Deri Andrade (Projeto Afro): Como se deu seu interesse pela arte? Poderia nos contar um pouco sobre sua trajetória como artista?

Robinho Santana: Meu interesse por arte se deu em minha adolescência quando decidi com uns amigos montar uma banda de punk rock sem nunca ter encostado a mão em um instrumento. Nesse caminho da escola do faça você mesmo, existiu a necessidade de desenhar as capas dos discos e os cartazes dos shows dessa respectiva banda. Então me vi ali, desde muito novo, fazendo coisas mesmo sem saber como fazer direito, simplesmente porque eu gostava. Venho de escola pública e, na minha época, aulas de educação artística eram consideradas quase como aula vaga, então todas as minhas referências nesse campo veio através da rua, do skate, do hip hop e de amigos que tinham visto em algum lugar e trazido pra gente. Ao longo dos anos, me formei em fotografia e design, e dentro da faculdade de design tive acesso ao filme do Basquiat, e isso foi transformador em mina vida.

Foi a primeira vez que entendi que existia a possibilidade de pessoas negras serem pintores\artistas e viverem disso. Levei as artes visuais como segunda opção na minha vida, algo que eu fazia simplesmente nas horas vagas entre um trabalho e outro, mas hoje me dedico somente a isso 100% do meu tempo.  Atualmente, meu trabalho chega a lugares do mundo que eu jamais imaginei e ocupou espaços importantes no Brasil como o IMS paulista, Ação Educativa, Sesc Pompeia, Itaú Cultural e diversos outros em projetos editoriais, exposições individuais e coletivas, além de estar sempre presente em espaços públicos em algumas cidades.
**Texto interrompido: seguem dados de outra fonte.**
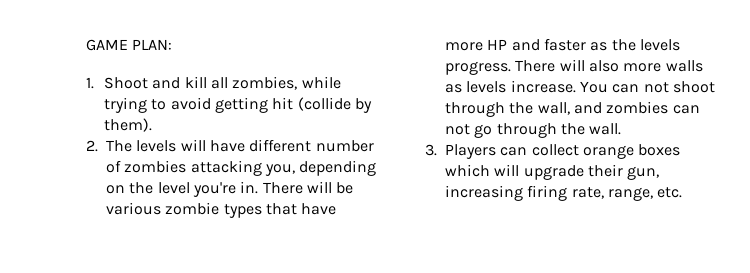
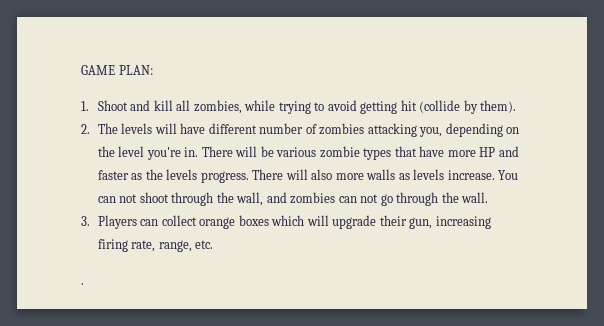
+ .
Luto como o verbo, 2020, de Robinho Santana. Acrílica sobre tela, 70 x 90 cm. Foto: Divulgação

DA: Você comentou em entrevista que teve uma criação marcada por participações em atos e manifestações políticas, principalmente pela atuação de seus pais na área. Como isso influenciou no seu trabalho artístico?
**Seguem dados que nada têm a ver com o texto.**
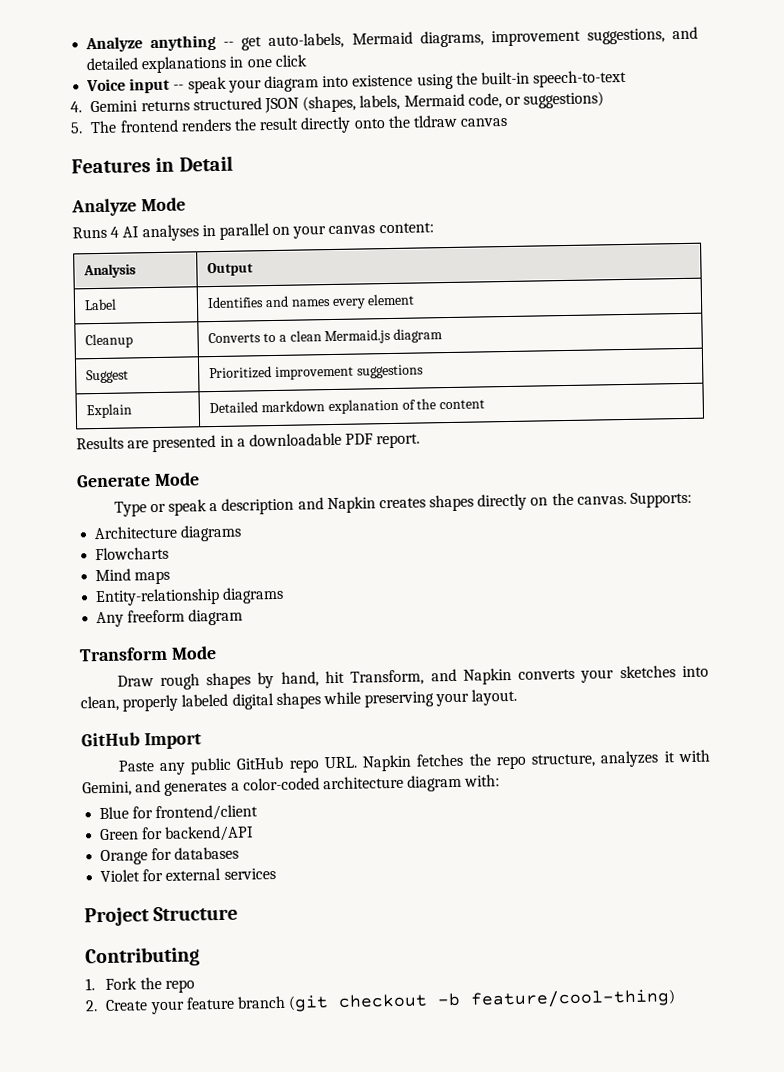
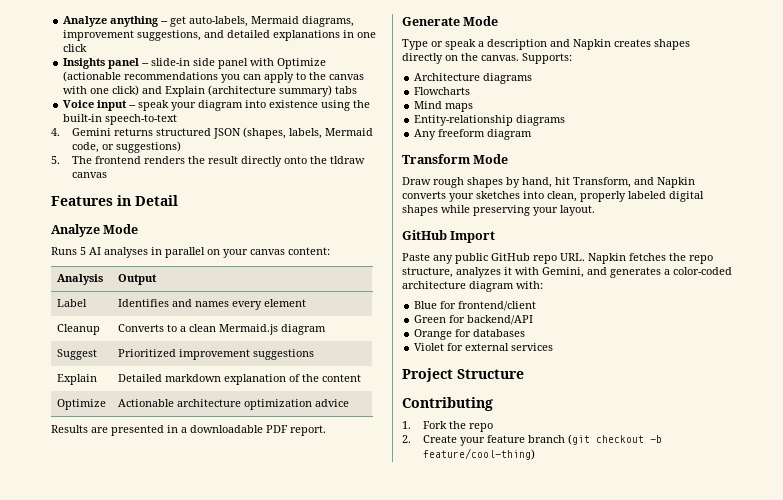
+ Insights panel -- slide-in side panel with Optimize (actionable recommendations you can apply to the canvas with one click) and Explain (architecture summary) tabs
- Runs 4 AI analyses in parallel on your canvas content:
+ Runs 5 AI analyses in parallel on your canvas content:
+ Optimize | Actionable architecture optimization advice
RS: Sim, eu nasci em Diadema, no Grande ABC, lugar que foi palco de uma revolução sindical e metalúrgica nos anos 1980 em que meus pais tinham uma grande atuação. Uma boa parte de minha infância foi dentro do Sindicado dos Metalúrgicos do ABC, na CUT ou acompanhando meu pai em alguma greve nas portas de fábricas. Vale aqui comentar a Marcha Zumbi pela vida em 1995, onde trabalhadoras e trabalhadores negras e negros caminharam da Praça da Sé até Aparecida do Norte se manifestando contra o racismo, pela igualdade e a vida, e eu ainda criança tive a oportunidade e o privilégio de caminhar junto em alguns dias por alguns quilômetros. Isso reverberou no meu ser de uma forma gigantesca, então desde criança eu tenho como referência mulheres e homens se organizando e se manifestando de forma grandiosa pelos seus direitos. E em cima disso, eu entendo a arte desde sempre como mais uma arma de luta contra a opressão, como mais uma forma de se manifestar, denunciar, para que exista reflexão e mudança.

DA: Com referência em artistas como Heitor dos Prazeres e Sidney Amaral, que desenvolveram um obra com forte presença do protagonismo negro, seu trabalho também cultiva a figura negra como centro da ação. Qual a importância de narrativas como essas no atual panorama artístico brasileiro?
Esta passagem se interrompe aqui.